Faktor yang paling membuat saya kesal adalah stigma seputar kemandulan lelaki. Para pria merasa gelisah saat melakoni pemeriksaan sperma. Infertilitas pria sering digabungkan dengan pemahaman keliru impotensi, atau diagnosis infertilitas pada pria ada hubungannya dengan maskulinitas mereka. Nyatanya, stigma ini sangat buruk sampai selalu perempuan kembali disalahkan atas infertilitas yang dialami oleh pasangannya, padahal organ tubuh mereka baik-baik saja.

Saya masih bersimpati kepada pria, tetapi saya sangat marah saat teknologi reproduksi lebih berpusat pada tubuh wanita. Ini semakin memperjelas bahwa wanita yang harus bertanggung jawab atas masalah reproduksi.

Setelah pemeriksaan sudah selesai, saya harus menjalani dua inseminasi intrauterine (IUI) beberapa bulan sebelum akhirnya dokter memeriksa suami. Setelah kami berkonsultasi dengan ahli urologi, kami baru mengetahui kalau jumlah sel darah putih suami saya tinggi. Saya baru mengetahui kalau dia ternyata merokok. Berarti kebiasaan inilah yang memengaruhi produksi dan perkembangan spermanya.

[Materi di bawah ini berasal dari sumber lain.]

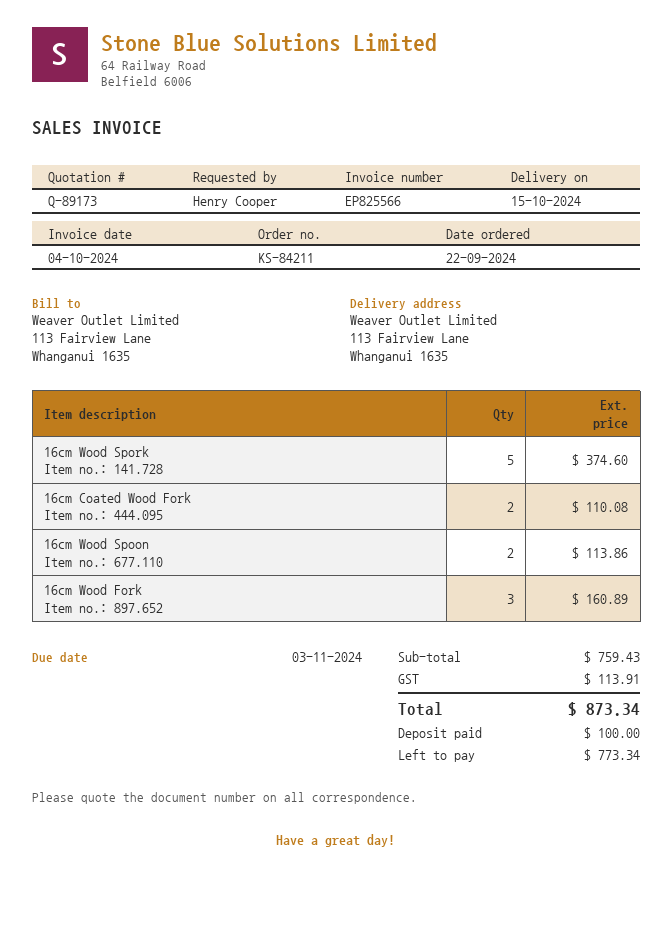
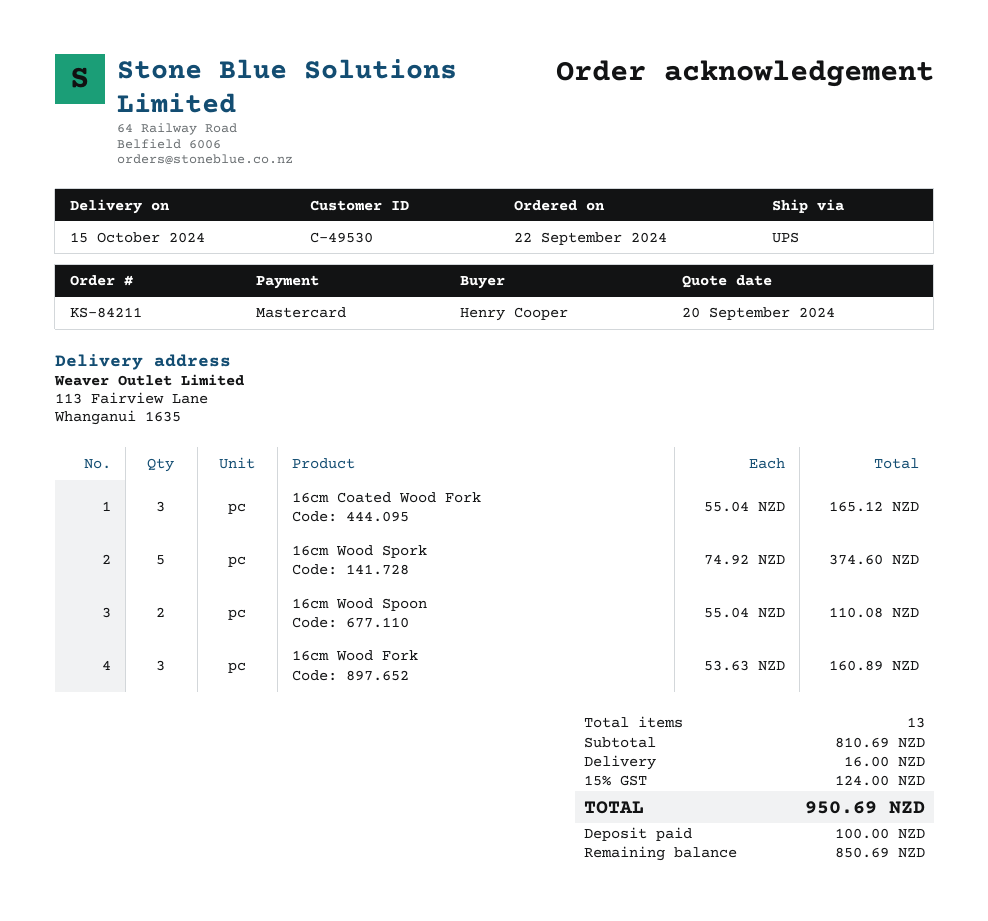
16cm Coated Wood Fork: 2 for 110.08 -> 3 for 165.12
16cm Wood Spoon: 2 for 113.86 -> 2 for 110.08
subtotal: 759.43 -> 810.69
shipping: none -> 16.00
tax: 113.91 -> 124.00
total: 873.34 -> 950.69
balance: 773.34 -> 850.69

Saya sangat marah, karena kebiasaan merokoknya yang dilakoni diam-diam membuat saya harus menjalani pemeriksaan, pengobatan, dan pemantauan yang sebenarnya tidak diperlukan. Semua ini seharusnya dapat dicegah dengan mudah, tetapi dokter malah membuat segala pantangan untuk saya selama proses pengobatan dan tidak memberi pantangan sama sekali kepada suami. Saat mengecek rekam medis kami, dokter tidak pernah sama sekali menanyakan perilaku suami yang bisa memicu kemandulan.

Saya membayangkan kelak proses pemeriksaan dan pengobatan infertilitas seperti dialami perempuan, akan dilakukan kepada pria juga. Mereka akan diberi penyuluhan prakonsepsi dan didorong untuk melakukan pemeriksaan sperma saat itu juga. Saya membayangkan akan ada alat periksa yang dikembangkan sehingga pria bisa menguji kemampuan sperma mereka di rumah.

Andai kesetaraan penanganan medis itu terwujud, mungkin masih membutuhkan waktu yang lama. Selama kesenjangan tanggung jawab antar gender terus lebar terkait kehamilan, maka perempuan akan terus menanggung beban yang tidak adil ketika buah hati tak kunjung hadir dalam pernikahan.